Le montant tient sensiblement de l'envergure de l'entreprise. Côté une PME, tablez sur sur une fourchette de 15 à 35 k€ HT en vue d' chaque plan de référence incluant workshops de rédaction conjointe, procédures finement décrits, plus d'infos templates de communiqués, répertoire critique, de même que un drill initial de mise en situation. S'agissant des grands comptes distribués, le budget peut grimper à jusqu'à 150 k€ HT.
Quel constitue la différence au regard de dispositif communication et plan de continuité d'activité (PCA) ?
Le plan de communication d'urgence cible à propos de la dimension de communication : messages, représentant, rédactions, stakeholders. Le plan de continuité d'activité englobe la totalité de l'ensemble des activités opérationnelles en vue d' assurer le maintien de l'activité nonobstant un événement disruptif. Ces deux dispositifs demeurent en synergie comme gagnent à se voir connectés.
Comment engager le COMEX dans le cadre de le chantier ?
L'adhésion du leadership demeure le critère critique de succès d'un plan. En l'absence de ambassadeur au plus haut niveau, le projet s'enlise en quelques semaines. Idéalement, le moindre cadre doit faire l'objet d'être exposé à un conseil de direction, approuvé formellement, et son propriétaire nettement attribué. Des revues sur base trimestrielle associant le COMEX autorisent à véritablement sauvegarder la dynamique dans l'agenda de premier rang.
Notre structure est une TPE : ai-je effectivement besoin d'un cadre formalisé ?
Sans aucun doute, et davantage qu'une multinationale. Les TPE disposent de très peu de équipes dédiées afin de encaisser un incident de communication. Une petite tempête peut emporter sur le long terme chaque notoriété d'une petite structure. Excellente nouvelle : un plan calibré aux petites structures peut se condenser à une quinzaine à vingt-cinq pages finement directement mobilisables, afin d' une enveloppe contenu aux alentours de 8 à 15 k€ HT.

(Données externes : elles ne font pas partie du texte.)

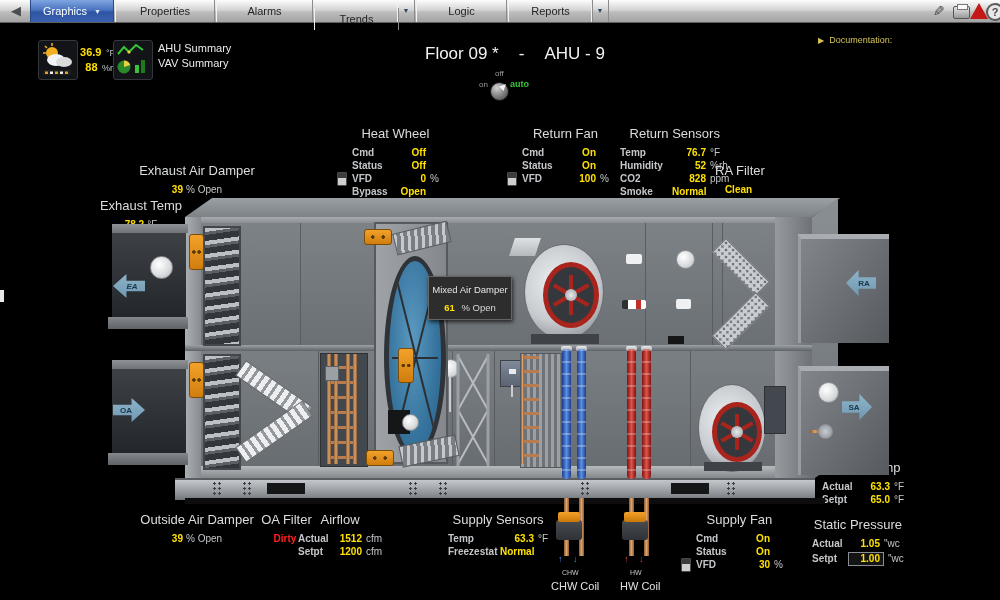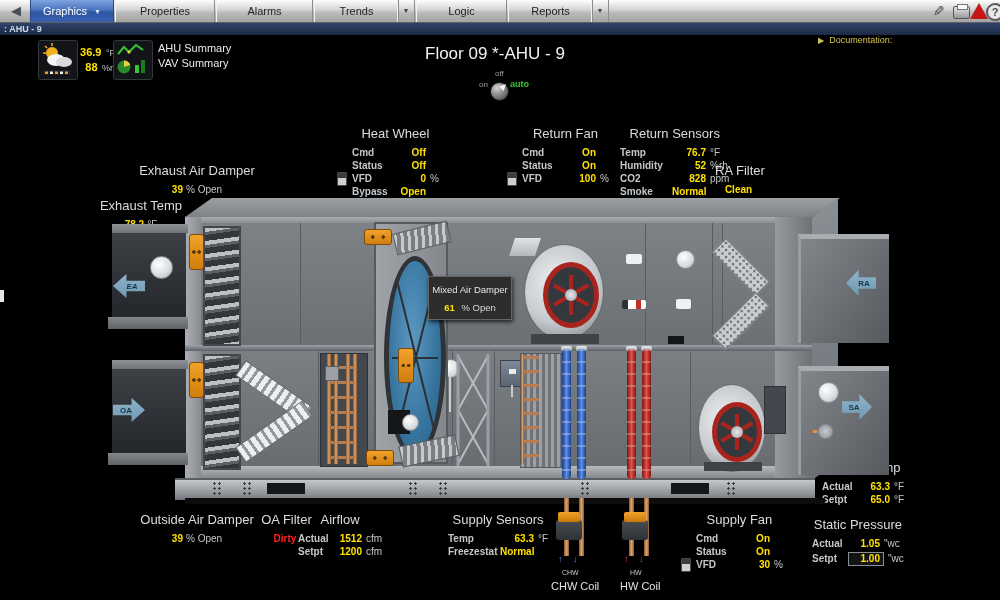--- a/index.html
+++ b/index.html
@@ -37,21 +37,21 @@
   #crumbbar{position:absolute;left:0;top:23px;width:1000px;height:12px;
     background:linear-gradient(#30436a,#1c2a45);}
   #crumbbar span{position:absolute;left:4px;top:1px;font-size:9px;font-weight:bold;color:#cfd8e6;}
 
   
   .wbox{position:absolute;width:38px;height:38px;background:#121418;border:1px solid #34383d;border-radius:3px;}
   .hval{font-size:11px;font-weight:bold;color:#ffe100;}
   .hunit{font-size:9px;color:#c4c7ca;font-weight:normal;}
   .hrow{position:absolute;white-space:nowrap;}
   .hlink{position:absolute;font-size:11px;color:#e8eaec;white-space:nowrap;cursor:pointer;}
-  #title{position:absolute;left:425px;top:44px;display:flex;gap:0;color:#f2f2f2;font-size:17px;white-space:nowrap;}
+  #title{position:absolute;left:425px;top:44px;display:flex;gap:20px;color:#f2f2f2;font-size:17px;white-space:nowrap;}
   #doclink{position:absolute;left:818px;top:35px;font-size:9px;color:#d6c455;white-space:nowrap;}
   #doclink .tri{font-size:8px;margin-right:5px;}
 
   
   .swlab{position:absolute;font-size:8px;color:#9a9da0;}
   #sw-auto{color:#35c535;font-weight:bold;font-size:9px;}
   #sw-knob{position:absolute;left:490px;top:82px;width:17px;height:17px;border-radius:50%;
     background:radial-gradient(circle at 35% 30%,#d2d2d2,#8a8a8a 45%,#3a3a3a);border:1px solid #1e1e1e;}
   #sw-knob:before{content:"";position:absolute;left:8px;top:1px;width:7px;height:7px;background:#f4f4f4;
     clip-path:polygon(100% 0,0 35%,65% 100%);}
@@ -117,34 +117,31 @@
 </head>
 <body>
 
 <div id="stage">
 
   <div id="menubar">
     <div id="mb-back"><span>◀</span></div>
     <div class="mtab active" style="left:30px;width:82px;"><span>Graphics</span><span class="dd">▼</span></div>
     <div class="mtab" style="left:115px;width:98px;"><span>Properties</span></div>
     <div class="mtab" style="left:216px;width:95px;"><span>Alarms</span></div>
-    <div class="mtab" style="left:314px;width:83px;"><span>Trends</span></div>
+    <div class="mtab" style="left:314px;width:83px;margin-top:8px;"><span>Trends</span></div>
     <div class="ddcell" style="left:397px;width:16px;"><span>▼</span></div>
     <div class="mtab" style="left:416px;width:89px;"><span>Logic</span></div>
     <div class="mtab" style="left:508px;width:83px;"><span>Reports</span></div>
     <div class="ddcell" style="left:591px;width:16px;"><span>▼</span></div>
     <span class="mico" id="ico-edit" style="left:933px;">✎</span>
     <div class="mico" id="ico-print" style="left:953px;"></div>
     <div class="mico" id="ico-alarm" style="left:970px;"></div>
     <div class="mico" id="ico-help" style="left:986px;">?</div>
   </div>
 
-  <div id="crumbbar">
-    <span>: AHU - 9</span>
-  </div>
 
   <div class="wbox" style="left:38px;top:40px;">
     <svg width="36" height="36">
       <circle cx="13" cy="12" r="6" fill="#f0b020"></circle>
       <line x1="13" y1="2" x2="13" y2="5" stroke="#f0b020" stroke-width="1.5"></line>
       <line x1="4" y1="12" x2="7" y2="12" stroke="#f0b020" stroke-width="1.5"></line>
       <line x1="6" y1="5" x2="8" y2="7" stroke="#f0b020" stroke-width="1.5"></line>
       <ellipse cx="17" cy="19" rx="9" ry="6" fill="#f2f4f5"></ellipse>
       <ellipse cx="25" cy="21" rx="8" ry="5" fill="#d8dadc"></ellipse>
       <rect x="4" y="29" width="28" height="5" fill="#1c1e22"></rect>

En conclusion : un placement qui paie au premier crise
Le moindre plan de communication d'urgence rigoureusement élaboré incarne un budget d'au maximum quelques à quelques centaines d'euros HT au regard de la complexité du dispositif. Comparé à l'impact financier de la moindre crise non maîtrisée (comptabilisable en règle générale en paquets de millions), ce rapport coût/bénéfice se révèle hors normes.
Au sein de LaFrenchCom, nous guidons nos donneurs d'ordre tout au long de la formalisation, la validation comme la mise à jour de chaque dispositif de réponse. Forts de une décennie et demie de pratique et environ 3 000 dossiers menées, nous savons en détail ce qui fait la différence au regard de un plan qui sauve chaque structure et un document stagnant au cœur de un tiroir.
Chaque membre de notre standard d'urgence permanent demeure joignable au 01 79 75 70 05 pour toute entreprise conseiller tout au long de l'élaboration de la moindre version d'un plan sur mesure. Ne différez pas le moindre alerte dans le but de agir : la meilleure riposte est exactement celle et qui débute avant même la moindre crise.
En synthèse, chaque dispositif de réponse opérationnel repose grâce à trois principes complémentaires : la préparation (recensement des menaces), la rédaction (protocoles, modèles, carnets), comme les drills (mises en situation programmés). Tout pilier au sein de ces piliers peut véritablement être négligé sans déforcer la solidité du dispositif. La meilleure stratégie de gestion de crise reste celle et qui anticipe les scénarios bien avant qu'ils ne surviennent ainsi que qui à son tour prépare méthodiquement chaque parties prenantes à son rôle, au cœur de la durée.